This is how companies build a secure, maintainable, and license-compliant authorization concept in SAP Cloud ERP Public using Business Roles, Business Catalogs, and Restrictions.
Introduction
An authorization concept in SAP S/4HANA Cloud Public Edition must be structured differently than in traditional SAP landscapes. In SAP Cloud ERP Public, the focus is not on individual transactions or freely modeled authorization objects, but on a standardized model consisting of Business Users, Business Roles, Business Catalogs, and Restrictions.
This is exactly where the real challenge often lies in projects. Many companies still transfer the logic from SAP S/4HANA Private Cloud or on-premise environments into the Public Cloud. This leads to custom roles, unnecessary complexity, and a role model that is neither easy to govern nor aligned cleanly with the PUPM licensing logic.
From the perspective of Fink IT-Solutions, the authorization concept in SAP Cloud ERP Public is therefore not a side issue. It is a central building block for security, governance, operational stability, and economically transparent usage.
Table of Contents
- What is an authorization concept in SAP S/4HANA Cloud Public Edition?
- How does the authorization model work in SAP Cloud ERP Public?
- Which objects are central to the authorization concept in SAP Cloud ERP Public?
- What is the difference between Public Cloud and Private Cloud in the authorization concept?
- Why are Restrictions so important in the authorization concept of SAP Cloud ERP Public?
- How are PUPM and the authorization concept connected in SAP Cloud ERP Public?
- Which mistakes commonly occur in the authorization concept of SAP S/4HANA Cloud Public Edition?
- How does Fink IT-Solutions build an authorization concept for SAP Cloud ERP Public in practice?
- Conclusion
- FAQ
What is an authorization concept in SAP S/4HANA Cloud Public Edition?
An authorization concept in SAP S/4HANA Cloud Public Edition defines which users in SAP Cloud ERP Public are allowed to perform which tasks, through which roles these accesses are controlled, and how organizational restrictions, governance, and licensing logic are brought together.
A robust authorization concept includes at least:
- a functional role model
- the assignment of Business Roles
- the use of suitable Business Catalogs
- a clean Restriction Design
- the separation of end-user, key-user, and administration roles
- governance for request, approval, and recertification
- a transparent connection to the PUPM logic (Per User Per Month licensing logic)
The key question is therefore not: Which individual authorization does a user need?
But rather: Which functional persona needs which role in which organizational context?
How does the authorization model work in SAP Cloud ERP Public?

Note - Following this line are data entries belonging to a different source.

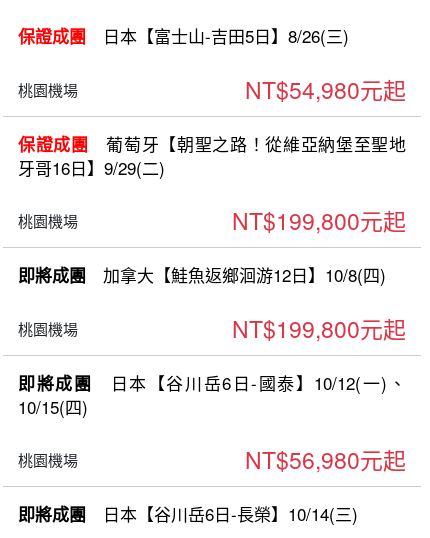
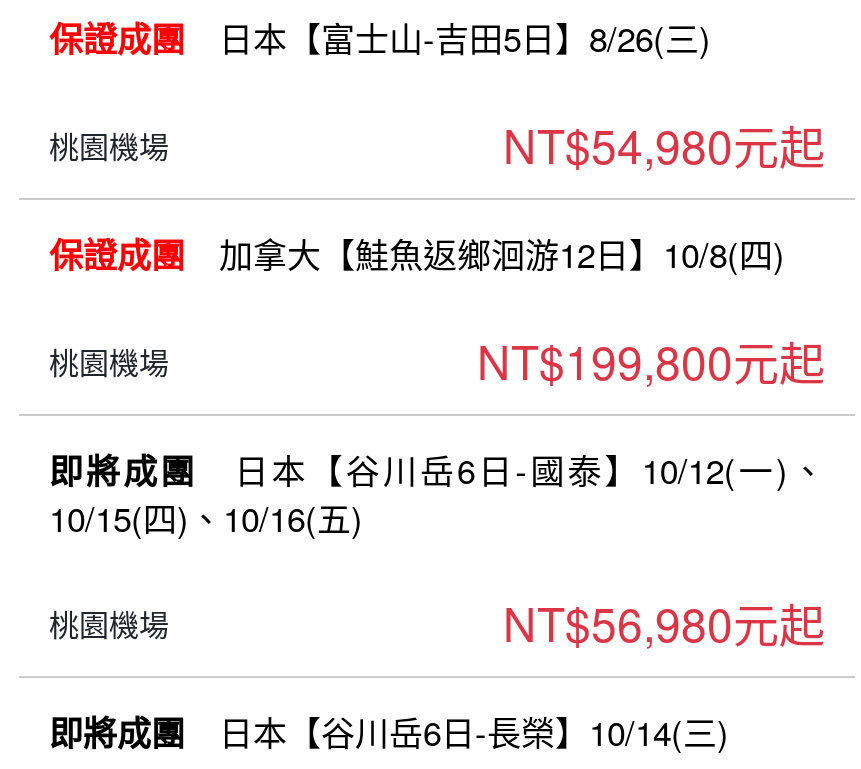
- 保證成團葡萄牙【朝聖之路！從維亞納堡至聖地
- 牙哥16日】9/29(二)
- 桃園機場
- NT$199,800元起
- 即將成團加拿大【鮭魚返鄉洄游12日】10/8(四)
+ 保證成團加拿大【鮭魚返鄉洄游12日】10/8(四)

- 10/15(四)
+ 10/15(四)、10/16(五)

The authorization model in SAP Cloud ERP Public follows a clear logic:
Business User → Business Role → Business Catalogs → Apps & Authorizations
This means:
In SAP S/4HANA Cloud Public Edition, a user does not receive direct access to individual transactions. Instead, functional access is controlled through Business Roles. These roles contain Business Catalogs, and the catalogs bundle the required apps and authorizations.
This is crucial in practice. A good authorization concept in SAP Cloud ERP Public is not designed from isolated exceptions, but from recurring role patterns.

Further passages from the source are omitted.